Prediction of proteasomal cleavage sites using PCPS

2019 
The proteasome complex is the main responsible of proteolytic degradation of cytosolic proteins, generating the C-terminus of MHC I-restricted peptide ligands and CD8 T cell epitopes. Prediction of proteasomal cleavage sites is thus relevant for predicting CD8 T cell epitopes. We previously reported an $n$ -gram based method to predict proteasomal cleavage sites named PCPS, which is implemented for free public use online at http://imed.med.ucm.es/pcps/. Here, we used a set of 59 Hepatitis C Virus (HCV) CD8 T-cell epitopes to analyze cleavage predictions by PCPS and compared them with those provided by a related method implemented in NetChop web server. PCPS clearly outperformed NetChop in sensitivity (0.88 and 0.78, respectively); it identified much better than NetChop that the C-terminus of tested CD8 $T$ cell epitopes likely resulted from proteasomal cleavage. However, PCPS identified additional preferential cleavage sites within the tested epitopes more often than NetChop, which resulted in lower specificity (0.57 vs 0.66, respectively).

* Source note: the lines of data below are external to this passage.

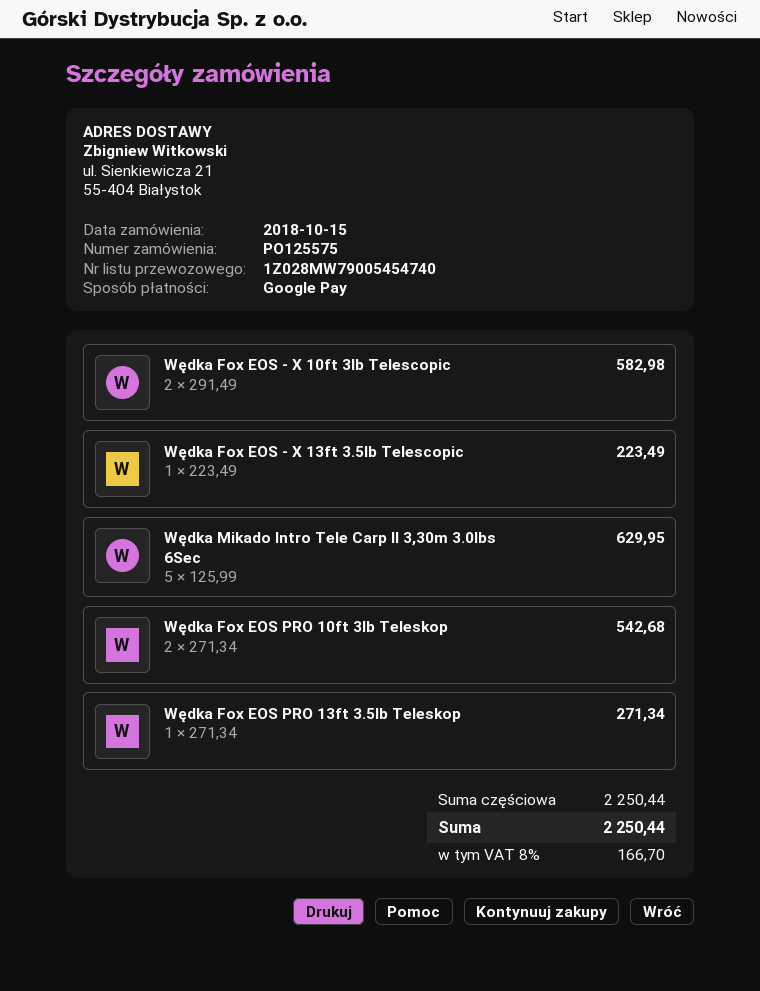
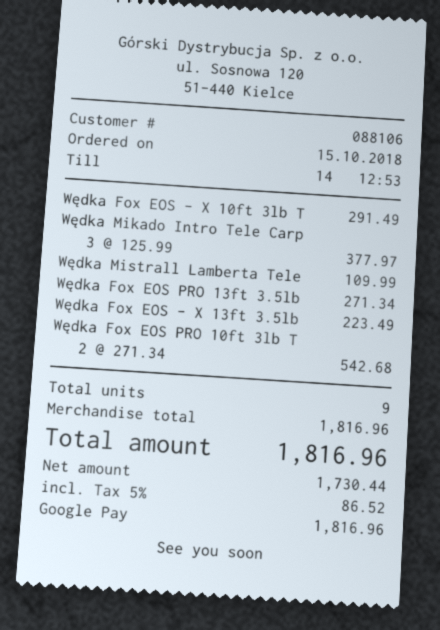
Wędka Fox EOS - X 10ft 3lb Telescopic: 2 x 291.49 = 582.98 -> 1 x 291.49 = 291.49
Wędka Mikado Intro Tele Carp II 3,30m 3.0lbs 6Sec: 5 x 125.99 = 629.95 -> 3 x 125.99 = 377.97
Wędka Mistrall Lamberta Tele: none -> 1 x 109.99 = 109.99
subtotal: 2250.44 -> 1816.96
tax: 8% = 166.70 -> 5% = 86.52
total: 2250.44 -> 1816.96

Proteasomal cleavage site predictions are used to enhance CD8 T cell epitopes by discarding peptides resulting from peptide-MHC I binding models that do not have a C-terminus compatible with proteasome production. Thereby, we have now implemented proteasomal cleavage site predictions provided by PCPS $n$ -grams in RANKPEP, a tool to identify peptides presented by MHC molecules, allowing to filter out peptides predicted to bind to MHC I molecules that are unlikely to result from proteasomal cleavage. RANKPEP is available for free public use online at http://imed.med.ucm.es/Tools/rankpep_new.html.
    • Correction
    • Source
    • Cite
    • Save
    • Machine Reading By IdeaReader
    22
    References
    1
    Citations
    NaN
    KQI
    []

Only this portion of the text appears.